=== LISTED ENTRIES ===

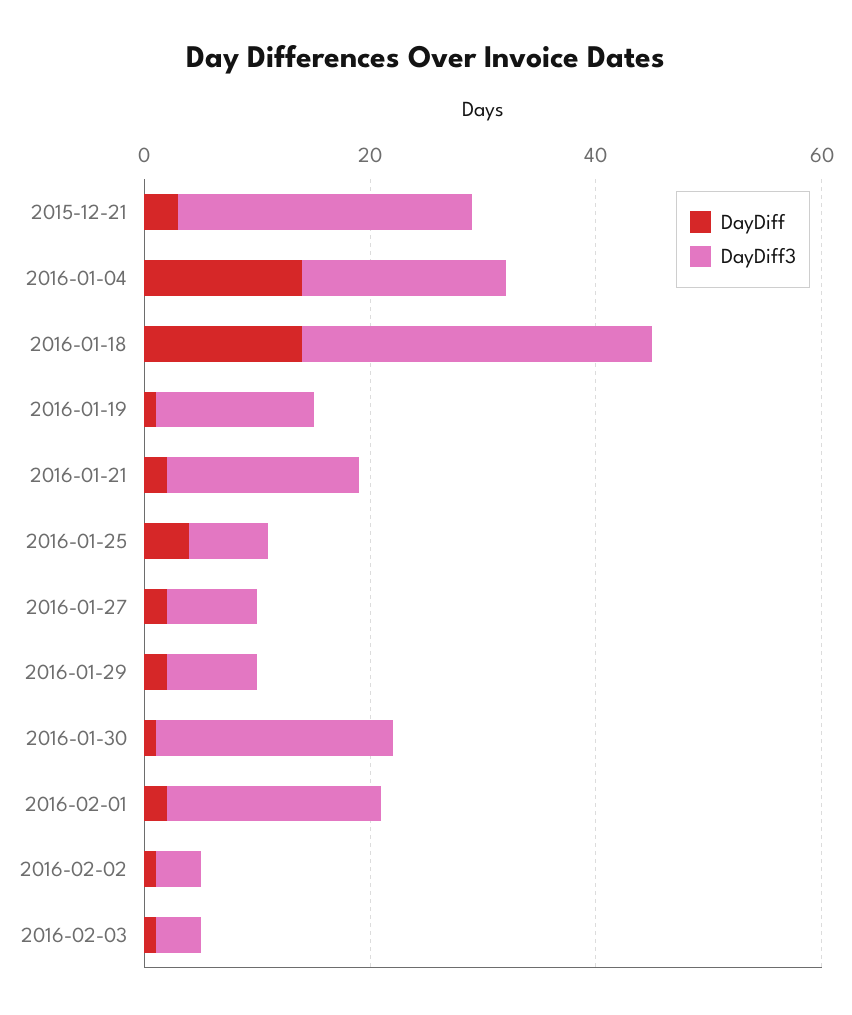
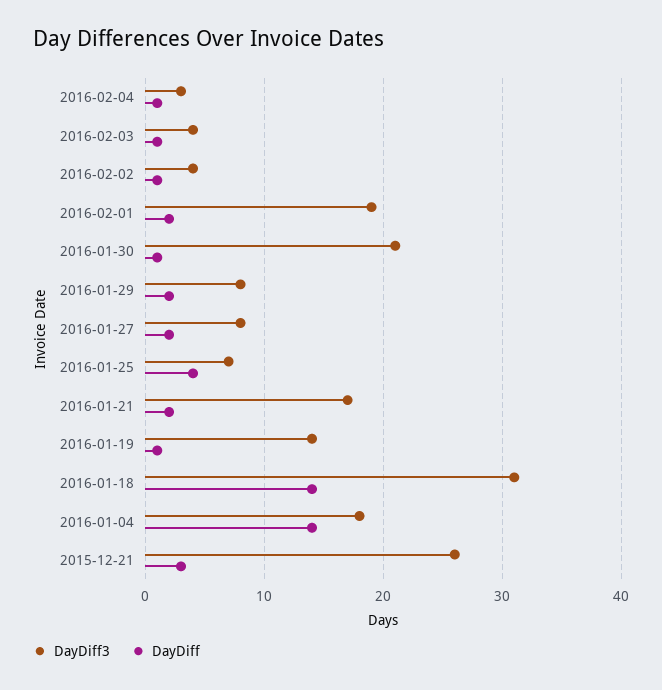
DayDiff3, 2016-02-04: none -> 3
DayDiff, 2016-02-04: none -> 1

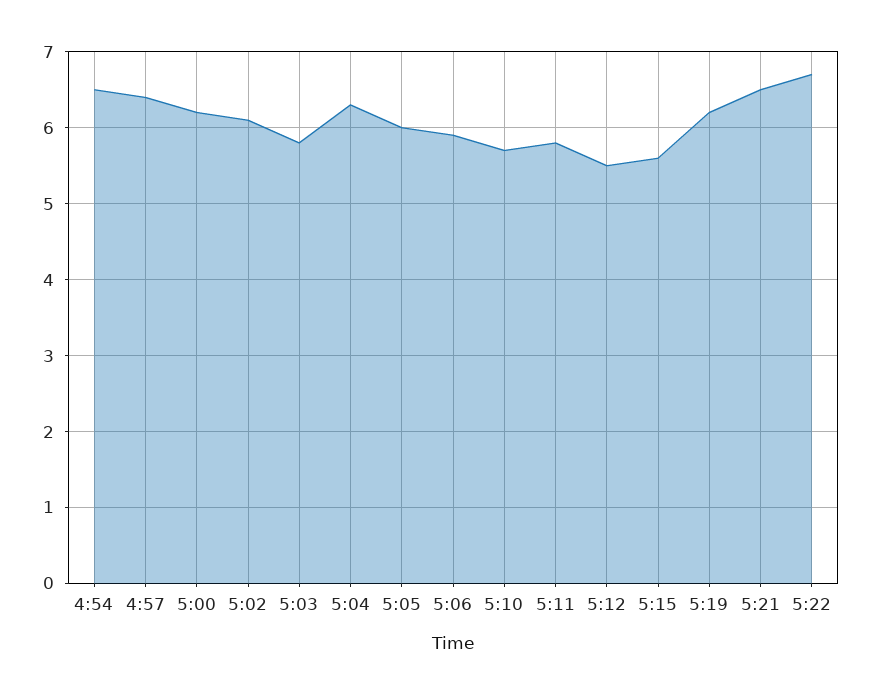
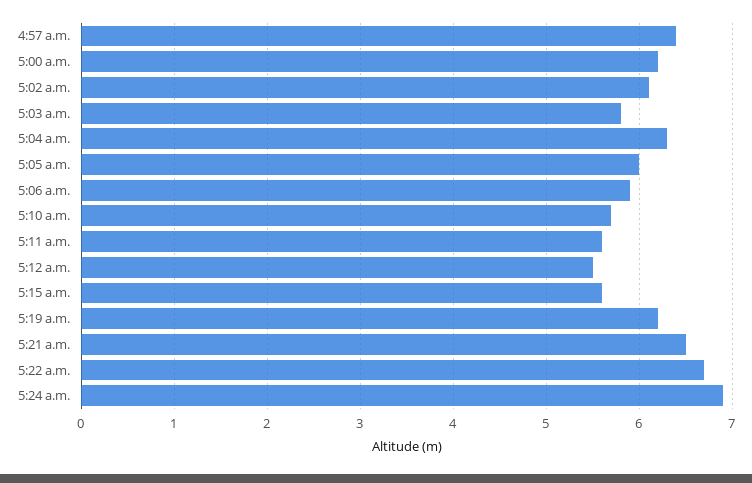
4:54: 6.5 -> none
5:11: 5.8 -> 5.6
5:24 a.m.: none -> 6.9

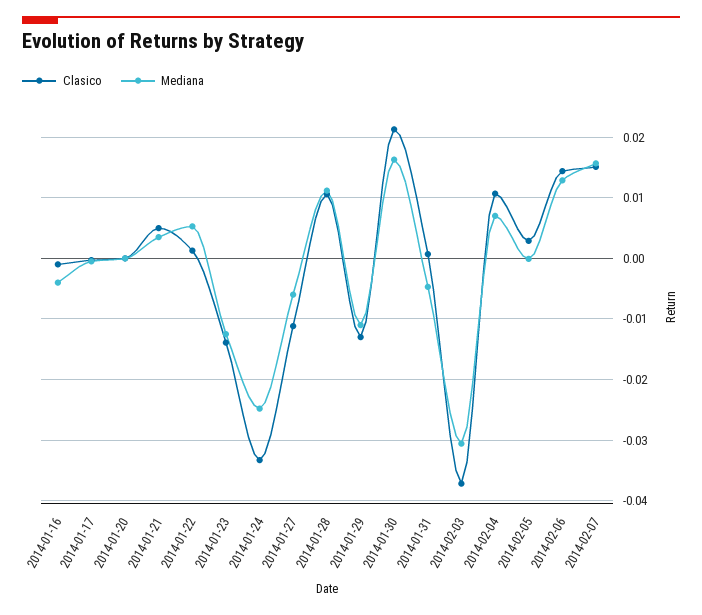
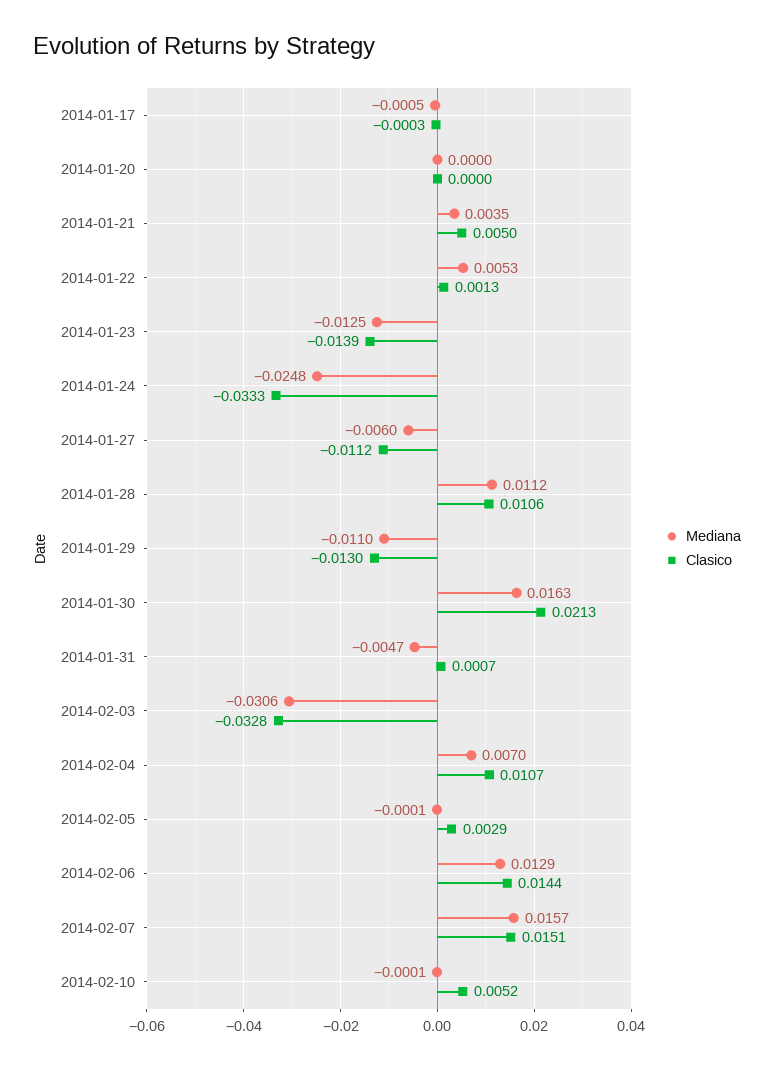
Clasico, 2014-01-16: -0.001 -> none
Mediana, 2014-01-16: -0.004 -> none
Clasico, 2014-02-03: -0.037 -> -0.0328
Mediana, 2014-02-10: none -> -0.0001
Clasico, 2014-02-10: none -> 0.0052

===

▶ **WHAT THE TASK REQUIRES**:
Could you state how many lines of the records contain "none"? Give the number and nothing else.

▶ **OUTPUT**:
8